Q: Progress in pain management growth, new accounts, existing accounts with Cryosphere Max, ortho side.
A: Cryo business has multiple billion dollars of opportunity, thoracic established, starting to see traction on sternotomy. 70% of pain management accounts have adopted Cryosphere Max, ~10% growth in cryosphere max accounts within quarter.
Q: Progress on BoxX NOAAF clinical trial, clinician feedback, timing of data.
A: Blinded trial, sites using technology see significant reductions in postoperative pain, several sites decided to adopt and not come into trial. Expect full enrollment end of year, then 30 days follow-up, adjudicate data, likely present as late breaker at AATS next year.
Q: International business, UK uncertainty, APAC distributor sales, direct markets.
A: UK is a drag, baked into guidance. Distributor orders in APAC lumpy, expected to be transient. Strong growth in direct markets in Europe, Australia, Canada, new product launches in those markets.
Q: Convergent procedure side, market evolution.
A: Continued headwind, data strong but patients getting multiple PFA catheters first, delaying pipeline. People using it believe in it, but fewer patients or trying one more catheter before sending on.
Q: Guidance beat on top line but reiterated guide, headwinds.
A: Early in year, hold guide to expect outperformance. Bottom line affected by incremental costs from BoxX NOAAF enrollment acceleration. Headwinds in international business and hybrid ablation business in US.
Q: International business, China and Japan portfolio approvals, launches.
A: China and Japan have basic RF ablation devices, AtroClip recently launched in China, expanded clearances for mini devices in Japan, working on other product launches.
Q: Appendage management, competition, trialing incentives.
A: Only one entrant in market (Medtronic), FlexMini gaining share back, have predominant market share in US. Innovations and clinical evidence will position well. Competition coming in means big market.
Q: OUS constant currency growth, drivers of acceleration.
A: Expect international business to grow on reported basis closer to company guide, double digit growth. Favorability from currency to wean, strengthen direct markets in Europe, newer product launches, rebound in Asia distributors.

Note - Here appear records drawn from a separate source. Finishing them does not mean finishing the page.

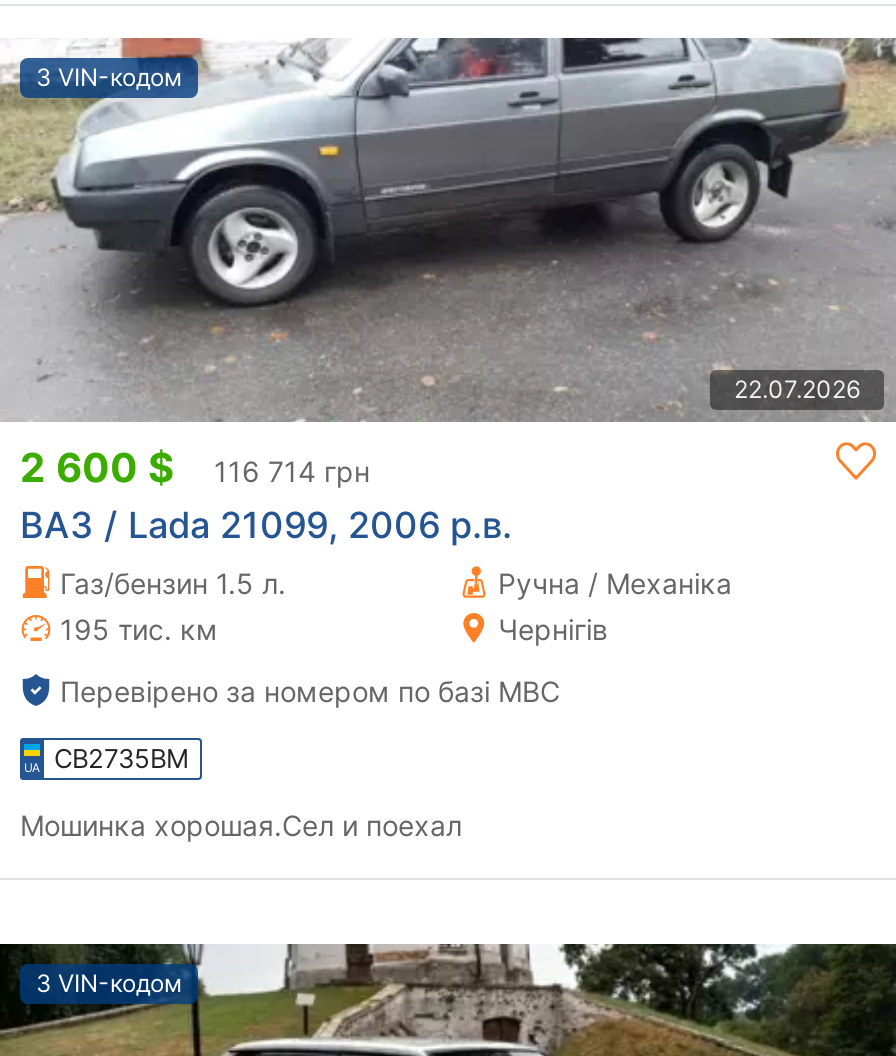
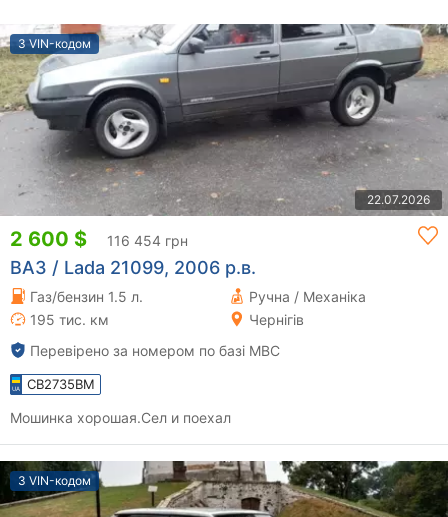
- 2 600 $ 116 714 грн
+ 2 600 $ 116 454 грн
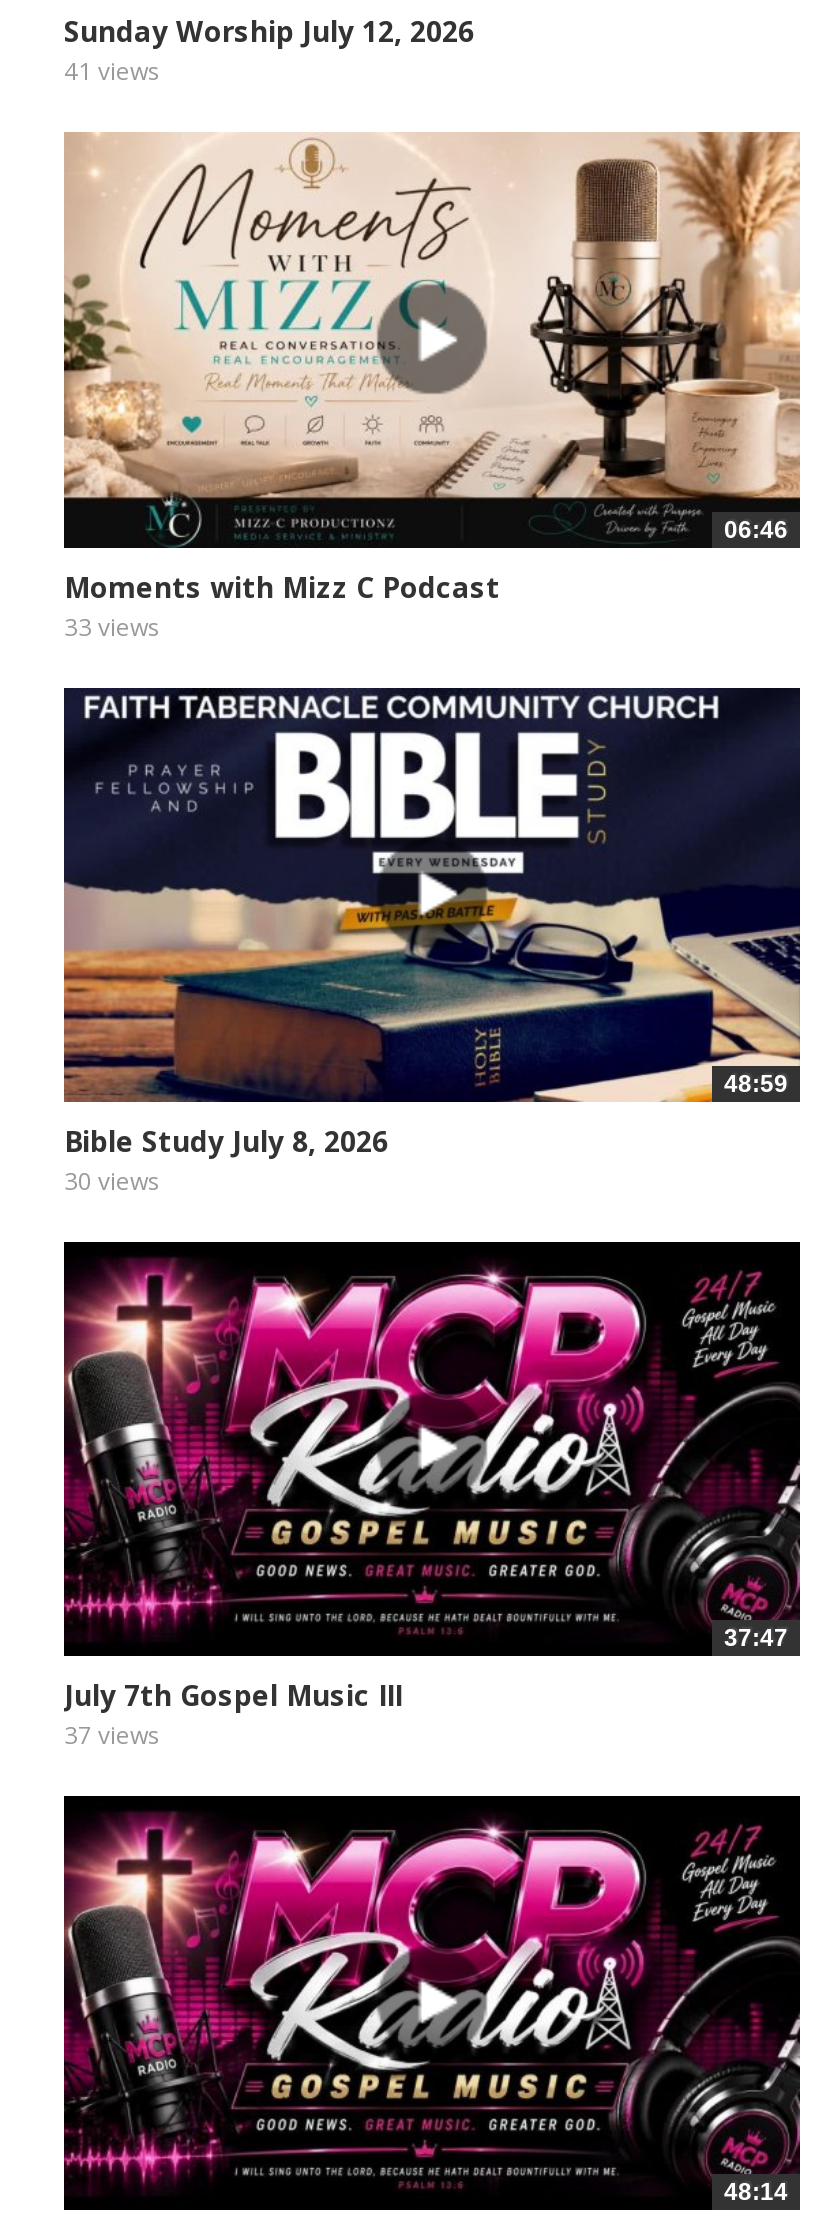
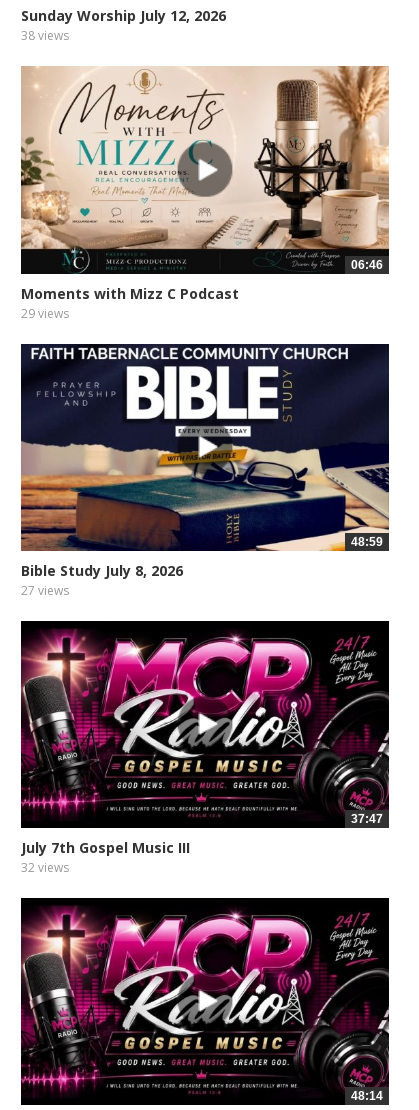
- 41 views
+ 38 views

- 33 views
+ 29 views

- 30 views
+ 27 views

- 37 views
+ 32 views
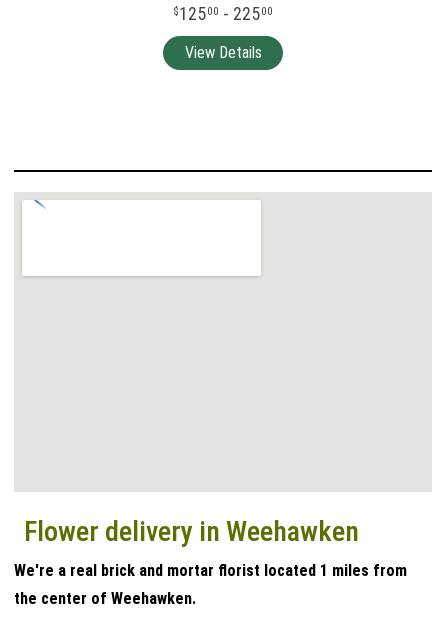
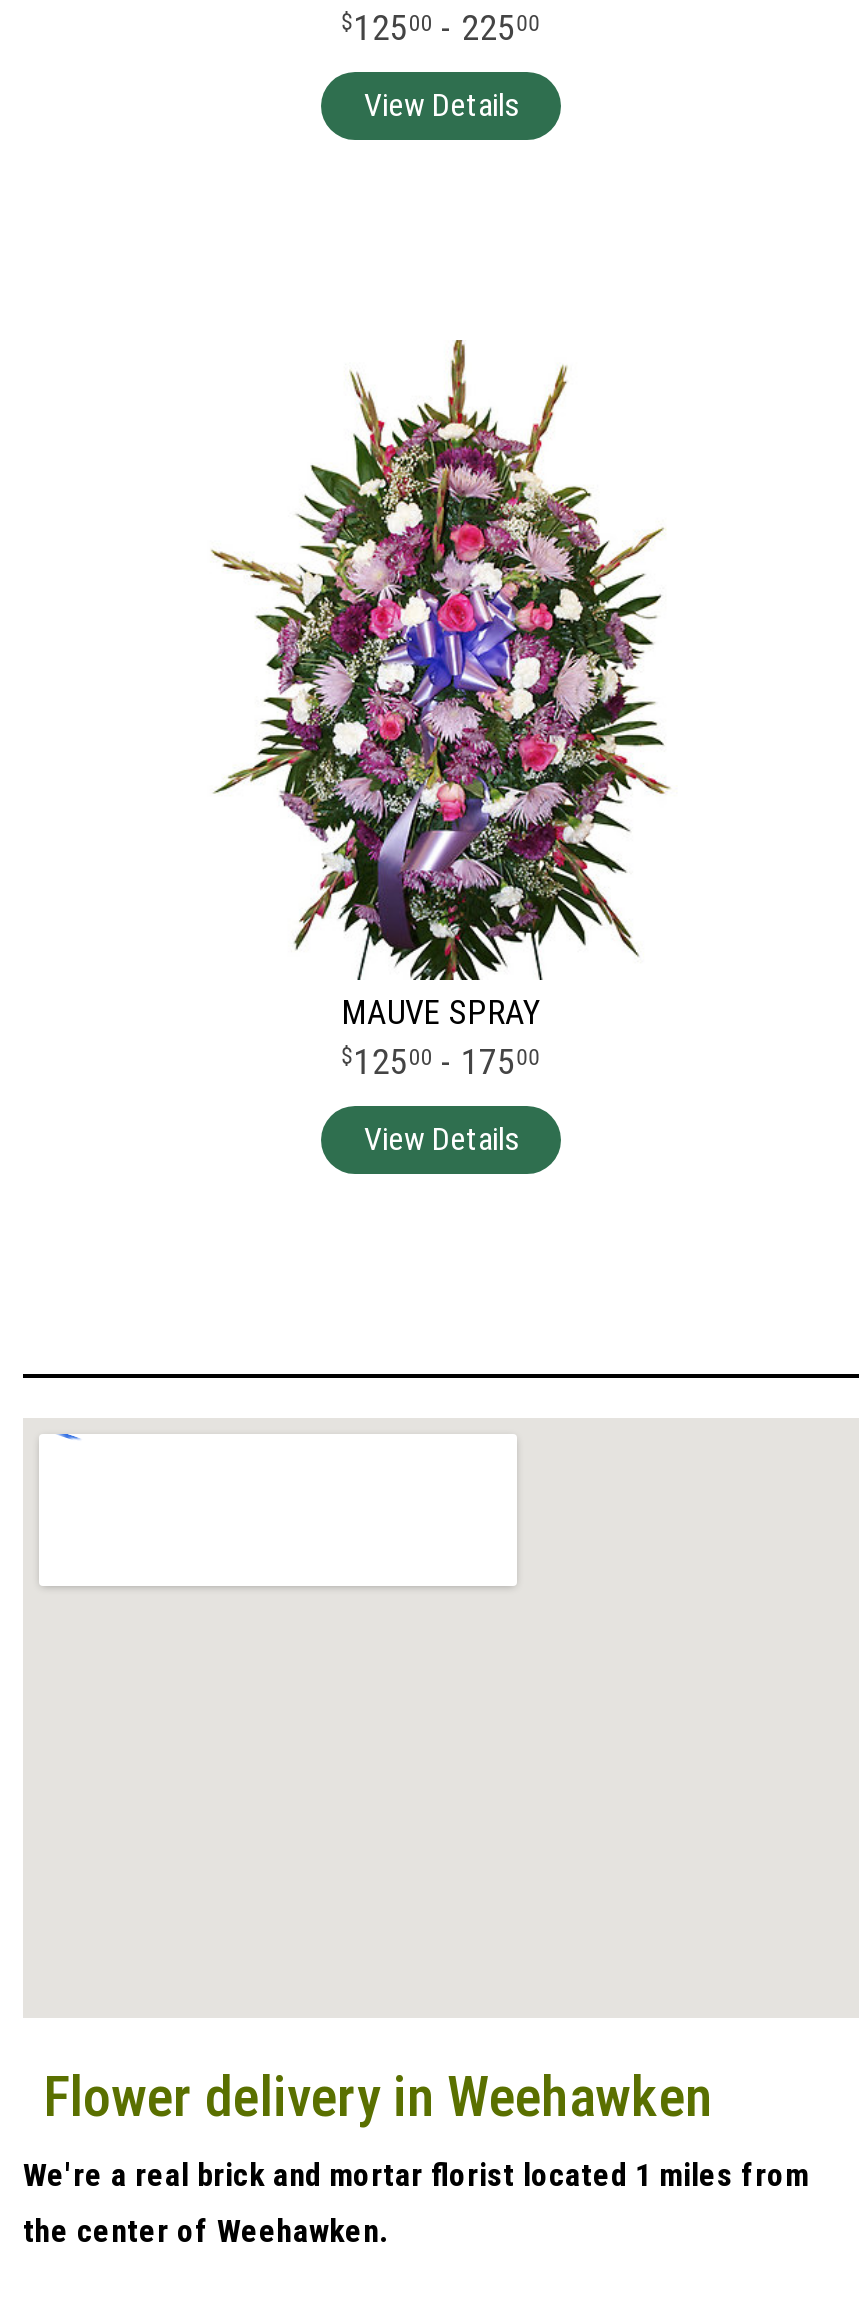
+ [image]
+ MAUVE SPRAY
+ 12500 - 17500
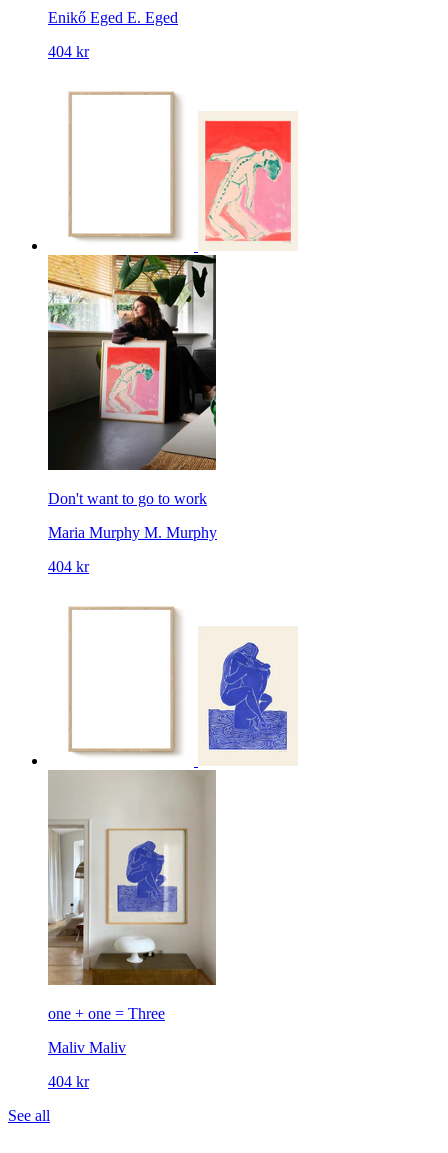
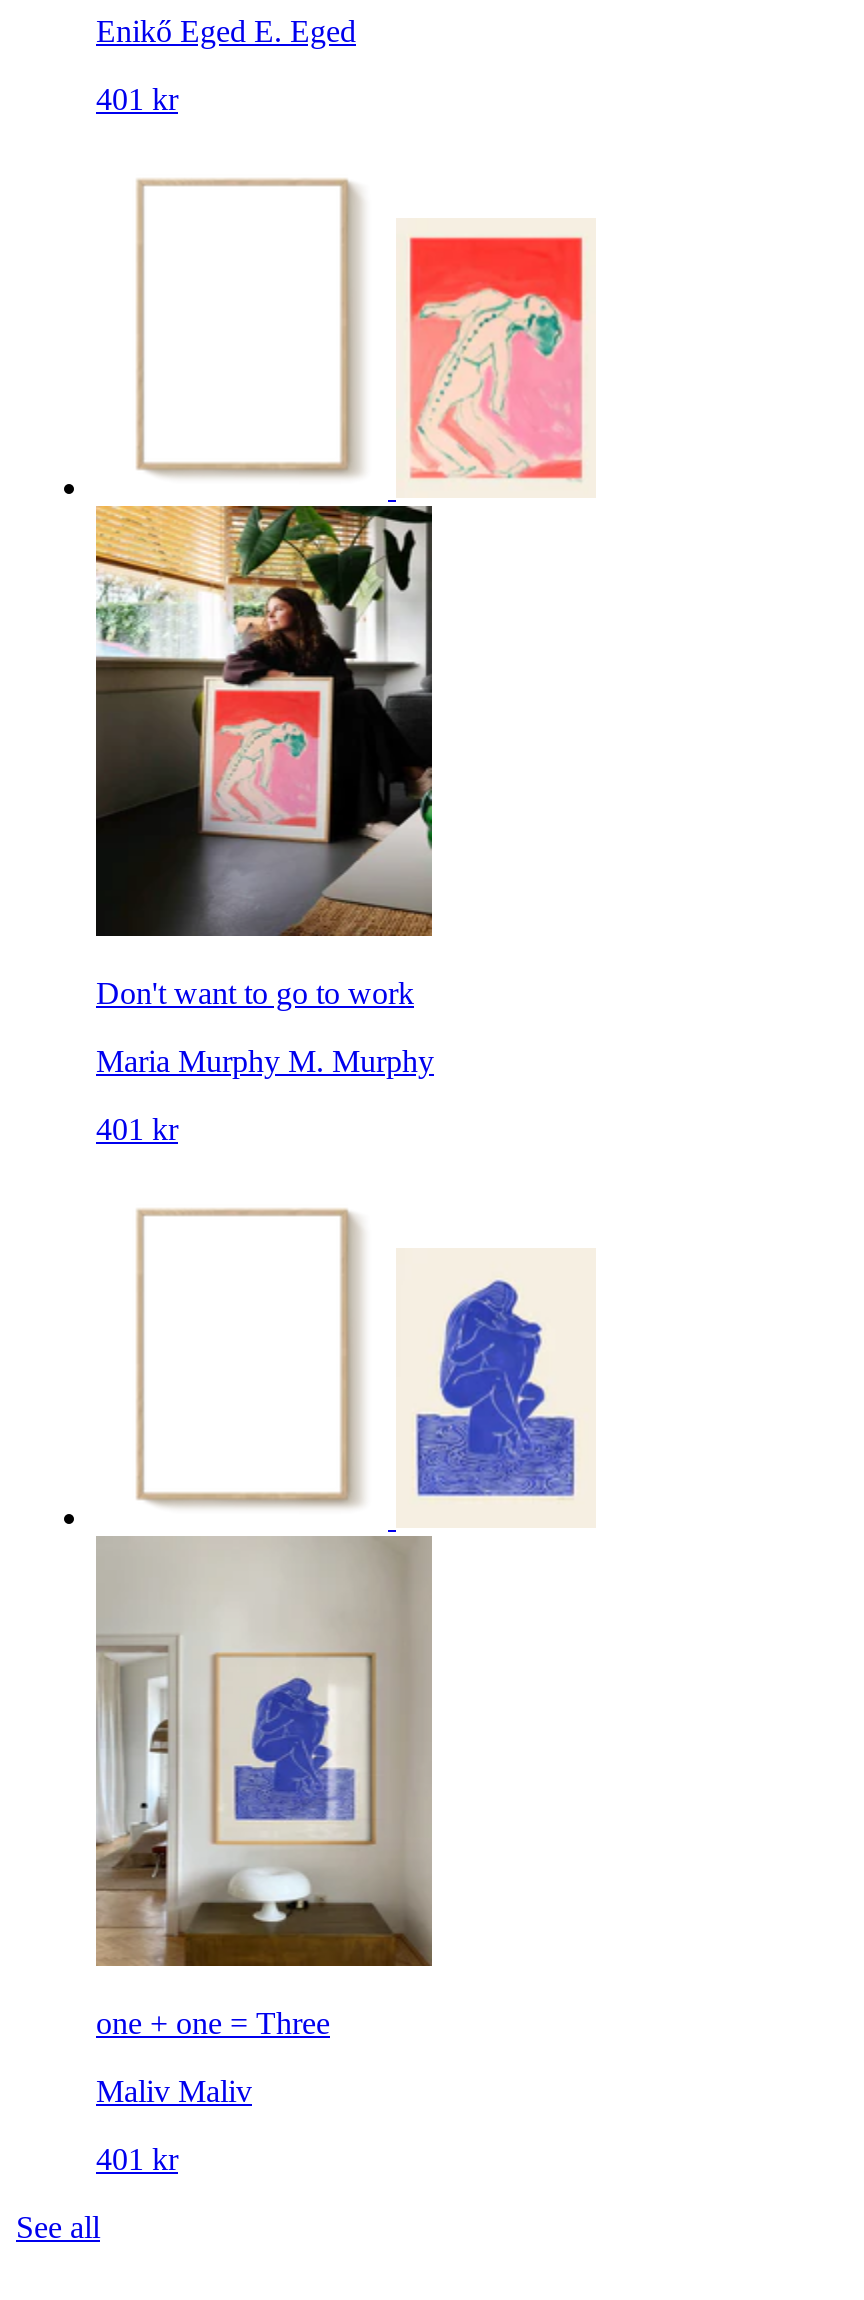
- 404 kr
+ 401 kr

- 404 kr
+ 401 kr

- 404 kr
+ 401 kr
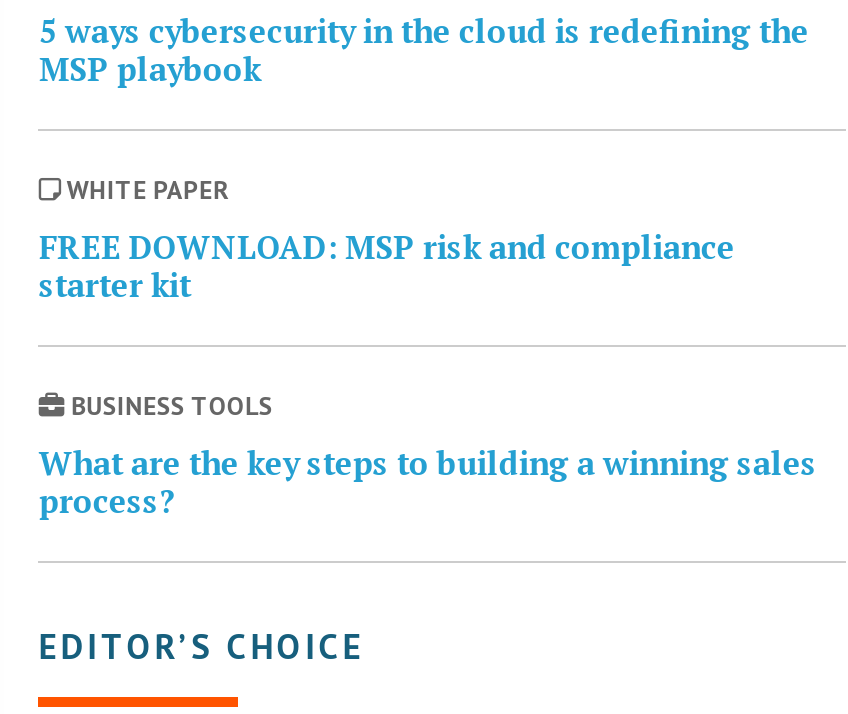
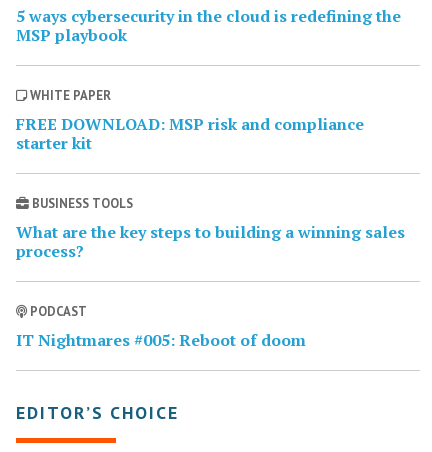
+ PODCAST
+ IT Nightmares #005: Reboot of doom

Q: Pain management, sternotomy traction, drivers.
A: Max product reduced time in half, leading to improved adoption and sticky growth as more accounts add it.
Q: STS quality metric update, start time, revenue opportunity.
A: Quality metric meant to address low AFib ablation adoption in US (35% of patients). Anticipated to go into effect in 2027, will lead to uplift in adoption, expected to be a boon for ablation side over next three to five years.
Q: H-Clip, Flex Mini vs prior generations, ASP.
A: Steady conversion from prior generations, FlexMini contributing ~40% of open appendage management revenue in US in Q1 2026. ASP ranges from $1,100 with original device to $2,250 with FlexMini Clip.